(ASSIGNMENT) Pictures stay out, but every line of the data is copied exactly.

Edit difference data
=== Begin Enclosure ===

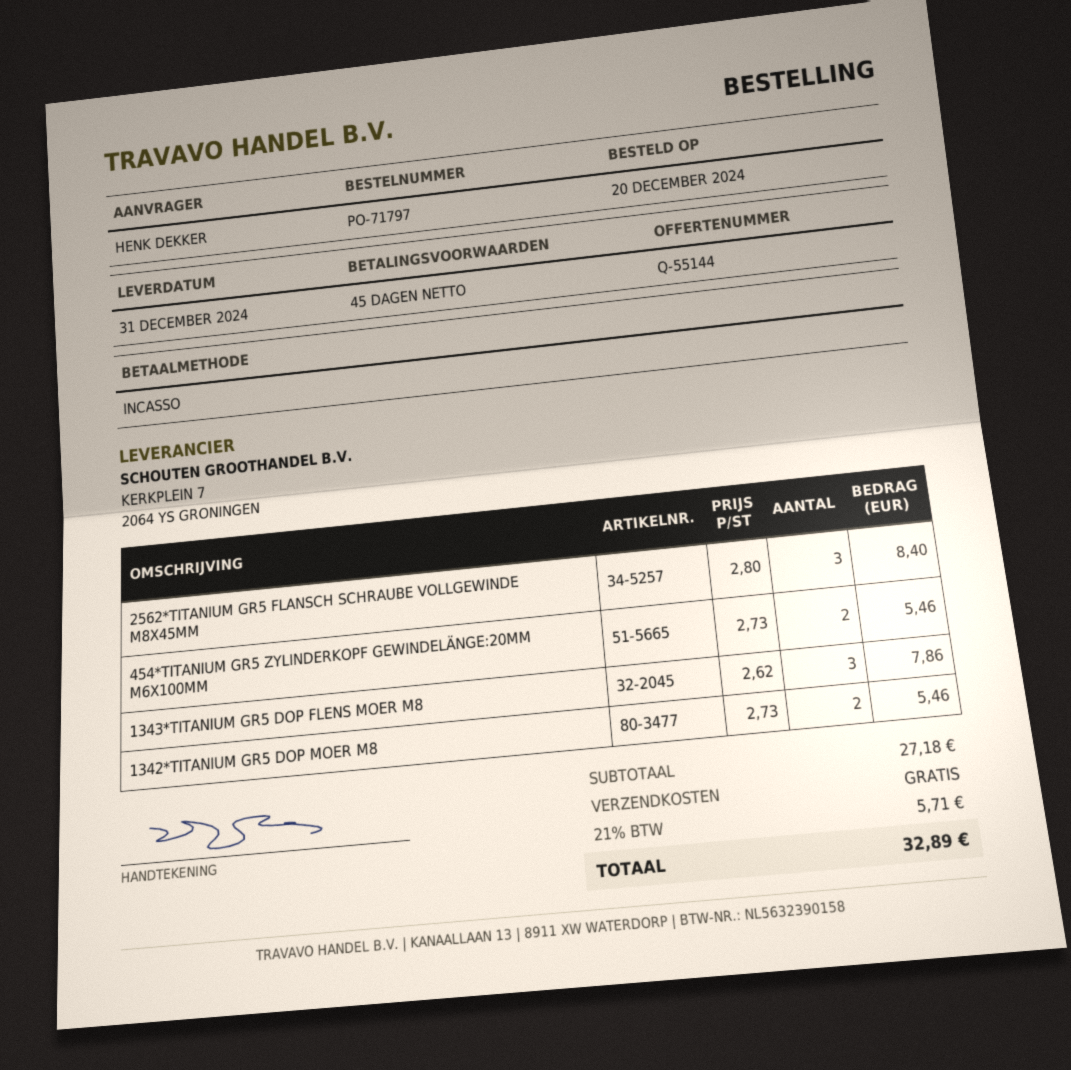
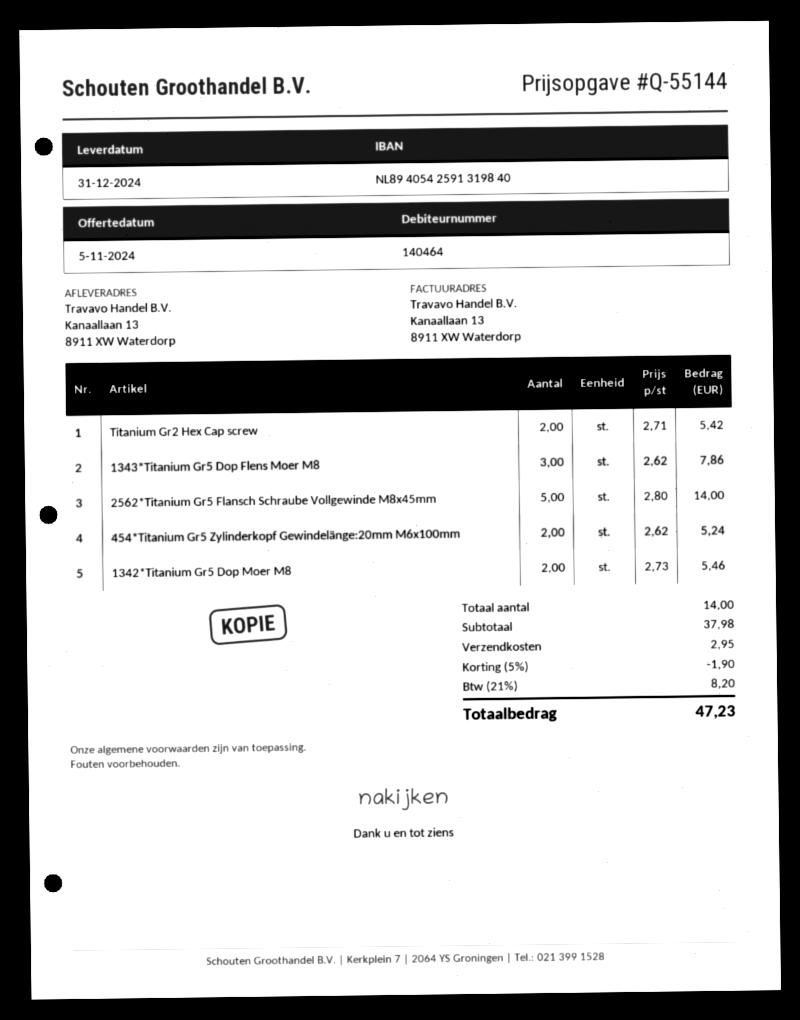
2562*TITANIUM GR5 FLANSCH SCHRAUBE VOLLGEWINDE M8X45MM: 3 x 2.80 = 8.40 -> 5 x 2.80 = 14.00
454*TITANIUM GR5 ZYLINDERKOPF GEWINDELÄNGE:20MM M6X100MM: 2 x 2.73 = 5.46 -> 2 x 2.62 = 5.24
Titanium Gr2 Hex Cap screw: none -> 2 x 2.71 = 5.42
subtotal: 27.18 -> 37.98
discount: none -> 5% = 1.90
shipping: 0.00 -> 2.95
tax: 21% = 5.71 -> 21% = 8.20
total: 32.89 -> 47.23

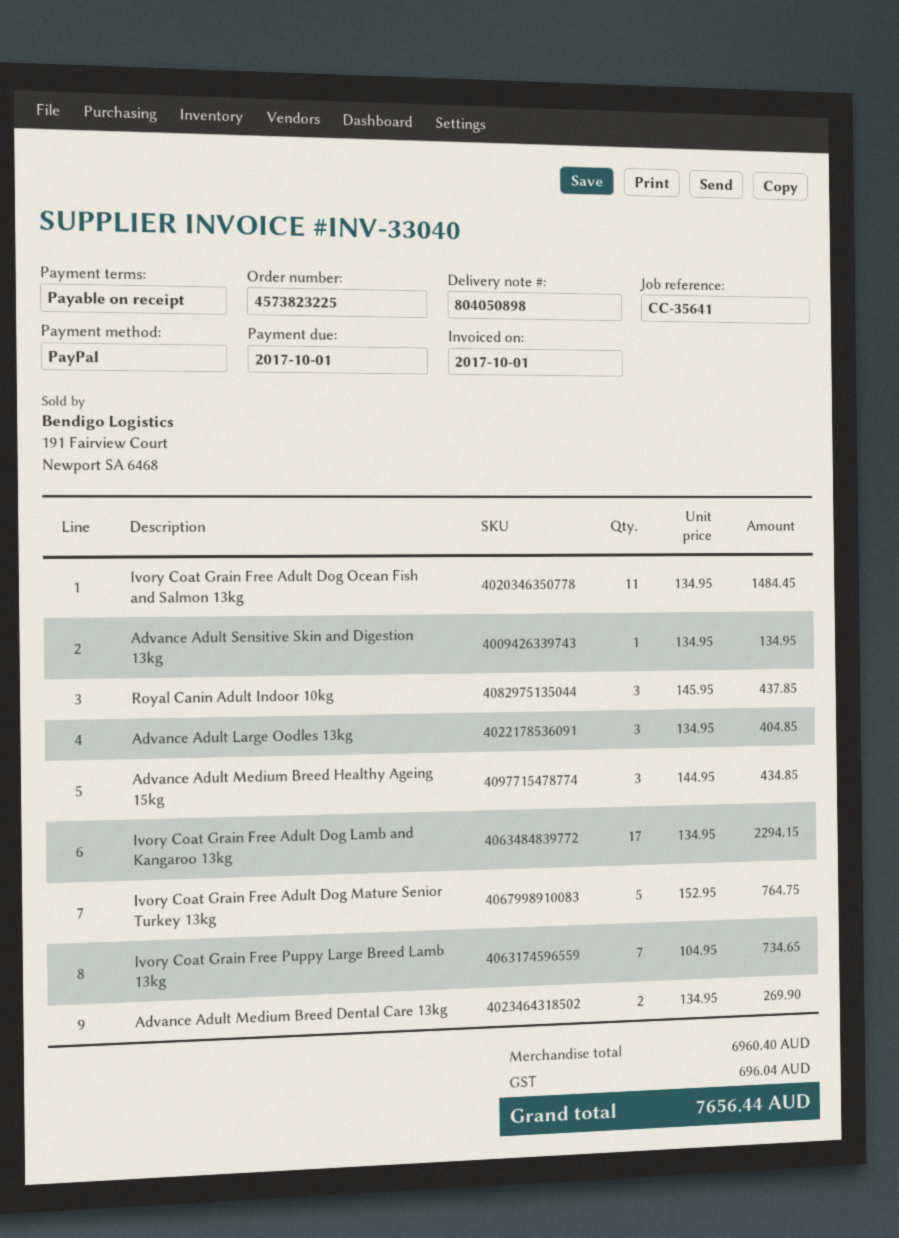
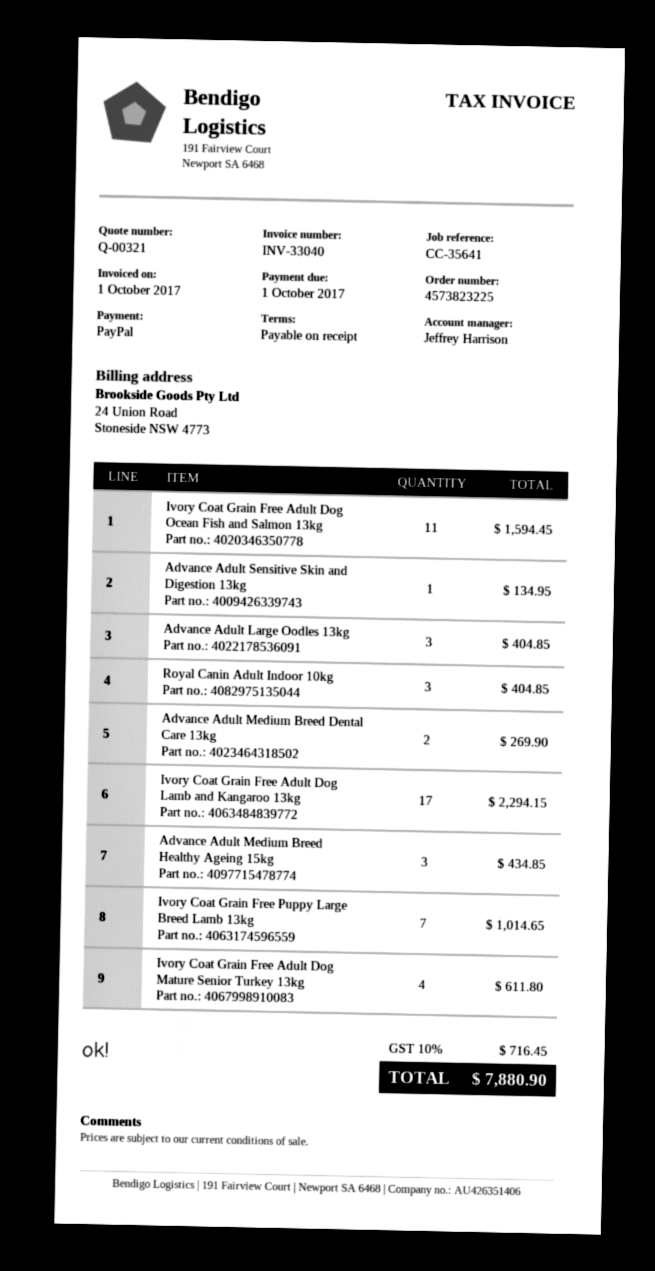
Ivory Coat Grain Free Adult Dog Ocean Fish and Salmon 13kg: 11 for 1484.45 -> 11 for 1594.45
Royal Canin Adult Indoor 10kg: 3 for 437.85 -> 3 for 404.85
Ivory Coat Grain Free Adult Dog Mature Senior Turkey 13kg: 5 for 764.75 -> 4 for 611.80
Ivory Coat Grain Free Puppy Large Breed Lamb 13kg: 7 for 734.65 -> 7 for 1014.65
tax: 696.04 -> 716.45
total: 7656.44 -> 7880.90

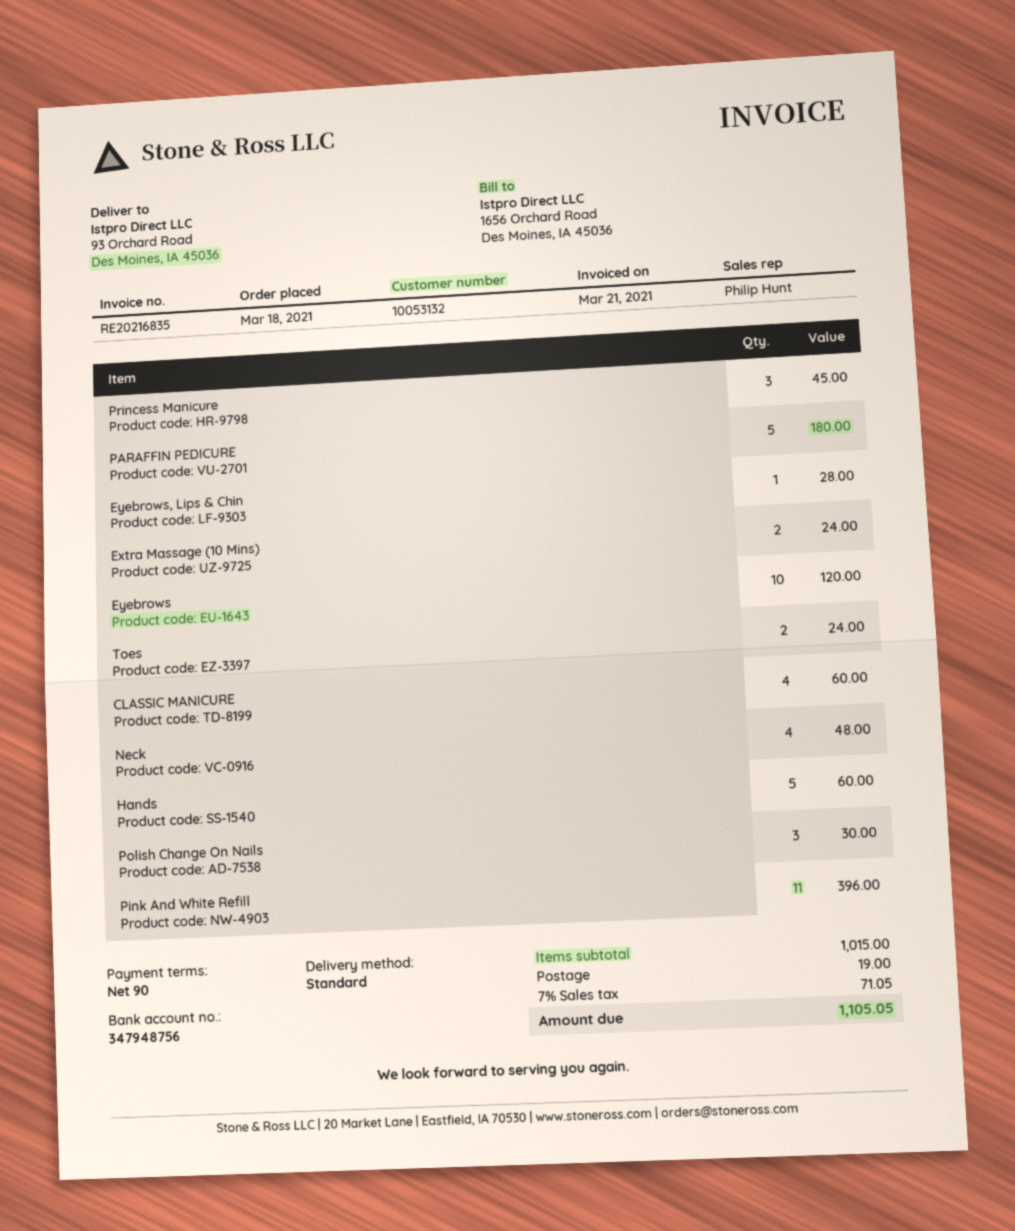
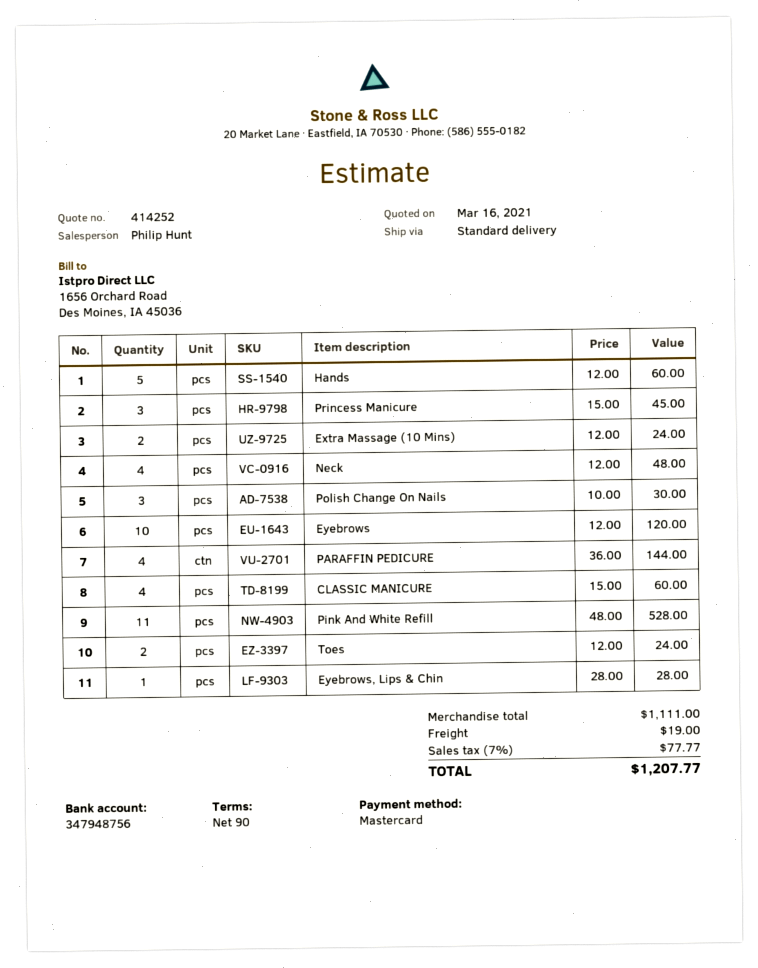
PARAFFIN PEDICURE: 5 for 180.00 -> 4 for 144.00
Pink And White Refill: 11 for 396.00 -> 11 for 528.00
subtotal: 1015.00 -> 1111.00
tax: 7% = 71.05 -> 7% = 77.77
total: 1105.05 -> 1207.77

=== End Enclosure ===

(SOLUTION TO THIS TASK)
2562*TITANIUM GR5 FLANSCH SCHRAUBE VOLLGEWINDE M8X45MM: 3 x 2.80 = 8.40 -> 5 x 2.80 = 14.00
454*TITANIUM GR5 ZYLINDERKOPF GEWINDELÄNGE:20MM M6X100MM: 2 x 2.73 = 5.46 -> 2 x 2.62 = 5.24
Titanium Gr2 Hex Cap screw: none -> 2 x 2.71 = 5.42
subtotal: 27.18 -> 37.98
discount: none -> 5% = 1.90
shipping: 0.00 -> 2.95
tax: 21% = 5.71 -> 21% = 8.20
total: 32.89 -> 47.23

Ivory Coat Grain Free Adult Dog Ocean Fish and Salmon 13kg: 11 for 1484.45 -> 11 for 1594.45
Royal Canin Adult Indoor 10kg: 3 for 437.85 -> 3 for 404.85
Ivory Coat Grain Free Adult Dog Mature Senior Turkey 13kg: 5 for 764.75 -> 4 for 611.80
Ivory Coat Grain Free Puppy Large Breed Lamb 13kg: 7 for 734.65 -> 7 for 1014.65
tax: 696.04 -> 716.45
total: 7656.44 -> 7880.90

PARAFFIN PEDICURE: 5 for 180.00 -> 4 for 144.00
Pink And White Refill: 11 for 396.00 -> 11 for 528.00
subtotal: 1015.00 -> 1111.00
tax: 7% = 71.05 -> 7% = 77.77
total: 1105.05 -> 1207.77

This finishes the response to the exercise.